Improving your skills
  • Listen analytically to how good arrangers have written.
    • Analyse the roles of each instrument –
    • How they balance
    • Their strengths and weaknesses.
    • How they are combined with other instruments.
    • How the arranger has used melody, harmony, counterpoint etc.
    • The level of difficulty of a chart and for whom it is written.
  • Scores are a great source of information, especially when combined with listening.
    • Look at how the arranger has achieved certain effects.
    • Look at what they haven’t written, where they leave space, how they have shaped the overall form of a piece.
    • See how the arranger writes for certain instruments using specific effects and notations.
    • Learn the idiosyncrasies of writing for each instrument. (This is ongoing and takes many years.)
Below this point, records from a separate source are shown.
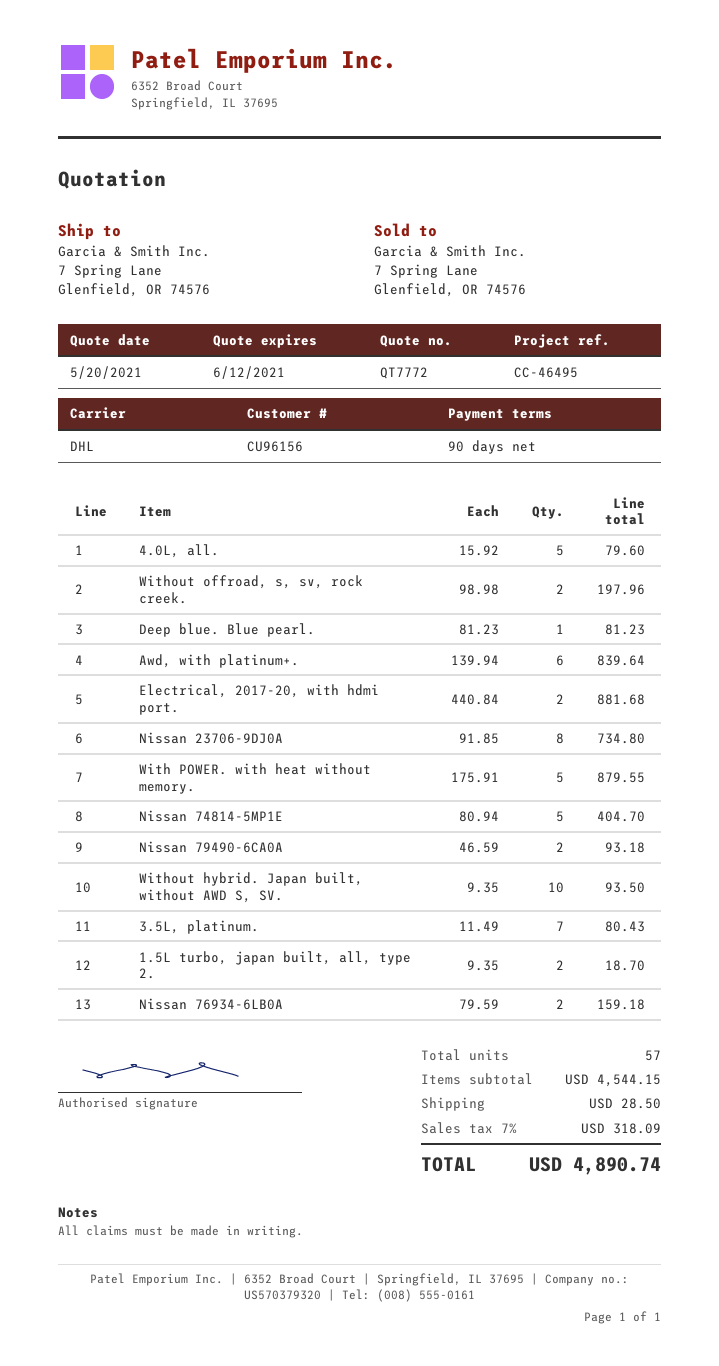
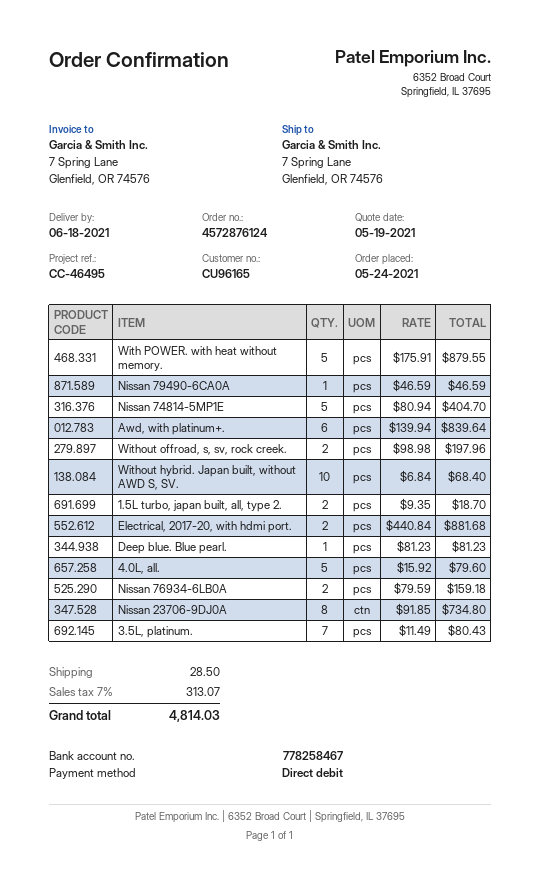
quote date: 2021-05-20 -> 2021-05-19
customer number: CU96156 -> CU96165
Nissan 79490-6CA0A: 2 x 46.59 = 93.18 -> 1 x 46.59 = 46.59
Without hybrid. Japan built, without AWD S, SV.: 10 x 9.35 = 93.50 -> 10 x 6.84 = 68.40
tax: 7% = 318.09 -> 7% = 313.07
total: 4890.74 -> 4814.03

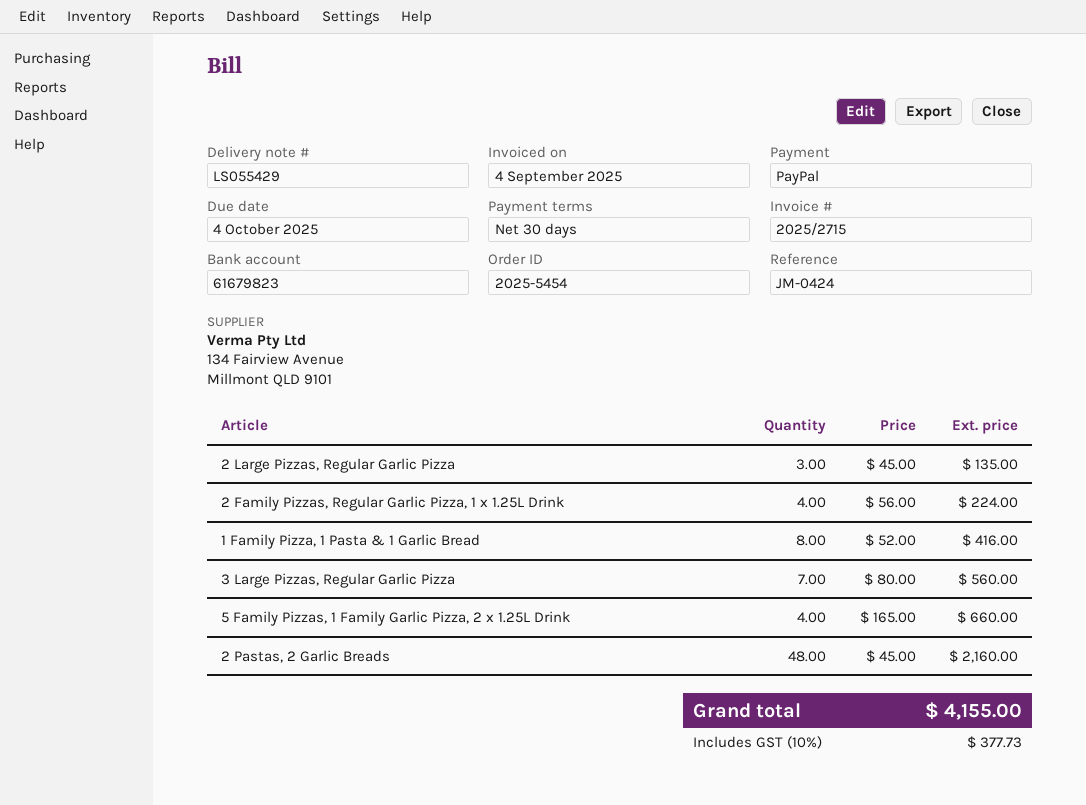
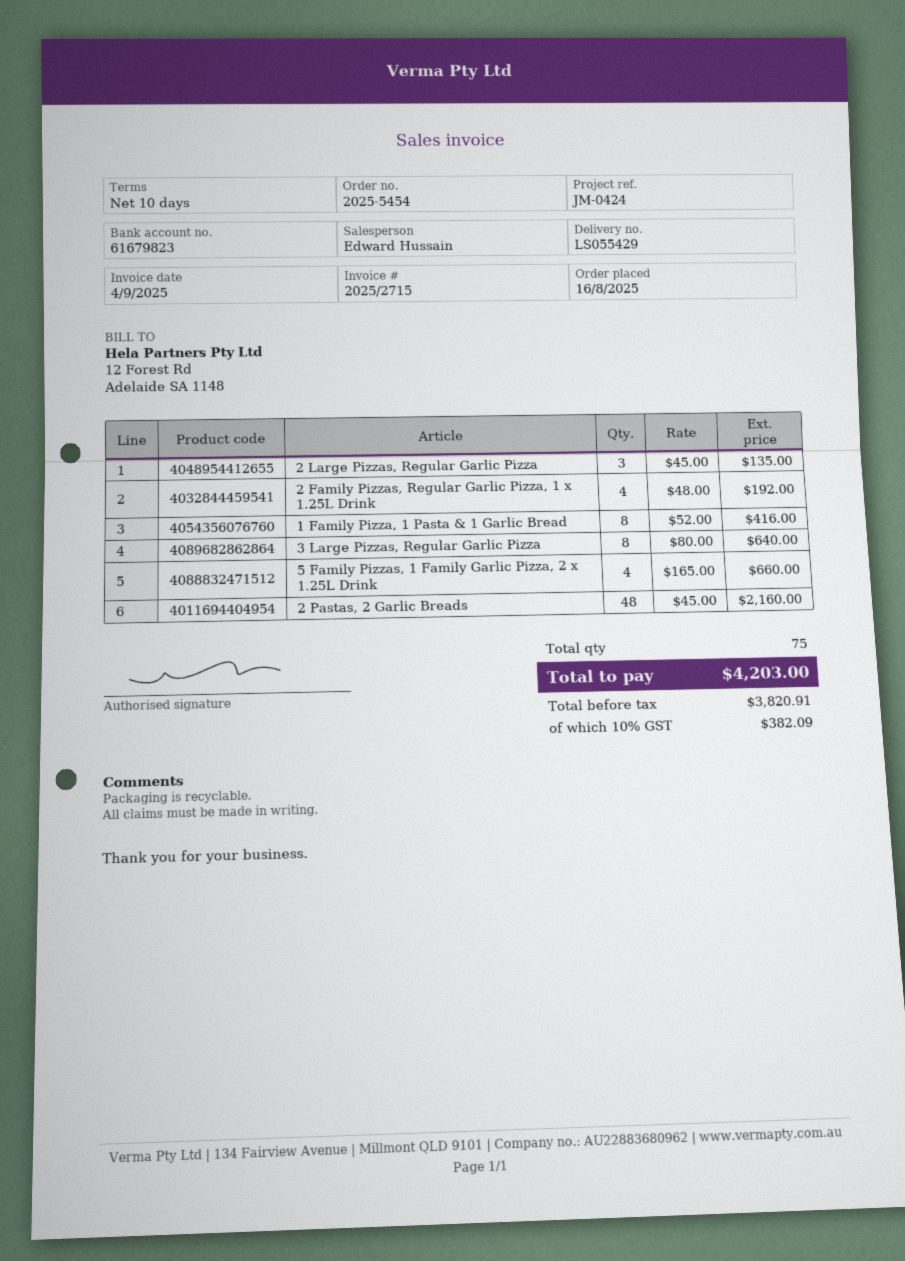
payment terms: 30 days -> 10 days
2 Family Pizzas, Regular Garlic Pizza, 1 x 1.25L Drink: 4 x 56.00 = 224.00 -> 4 x 48.00 = 192.00
3 Large Pizzas, Regular Garlic Pizza: 7 x 80.00 = 560.00 -> 8 x 80.00 = 640.00
tax: 10% = 377.73 -> 10% = 382.09
total: 4155.00 -> 4203.00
    • Look at how parts and scores are laid out and copy the good ones. Books on arranging are an invaluable resource and can save you much trial and error, but you do learn the best lessons by experience. Find one that covers the area of your interest.
Basic principles of arranging
    • Have a melody, a bass line, a harmony part and maybe a counter melody.
    • Present your scores well, with well laid out parts and scores.
    • Mark dynamics at the start of every section. Learn to use them as a musical device.
    • Hear the ideas in your head first, or on an instrument, before punching them into your software or onto the page.
    • Write music that is easy to play. It will sound better and cut down on rehearsal time.
    • Write music that is interesting to play. The players will enjoy it more and therefore, give it more.
    • Do the job as is required but allow yourself the luxury of putting in some of yourself.
    • Under-write rather than over-write
    • If an idea doesn’t fit, even if it’s great, chuck it out and use it another day.
    • Write with care and character. It takes a little longer but is worth it for the result.
Getting work
    • Look for any opportunity to write, and it will be for free.
    • Put up your hand but don’t get over-pushy. Nobody likes that.
    • Find or create groups to write for. It helps if it’s one you play in
    • Find your niche and your interest.
    • At first take any writing job until you are too busy. Then you can be selective, sometimes.
    • Transcription is a large part of being an arranger and you can learn a lot from it but be sure that you are creatively arranging too or you will lose your soul.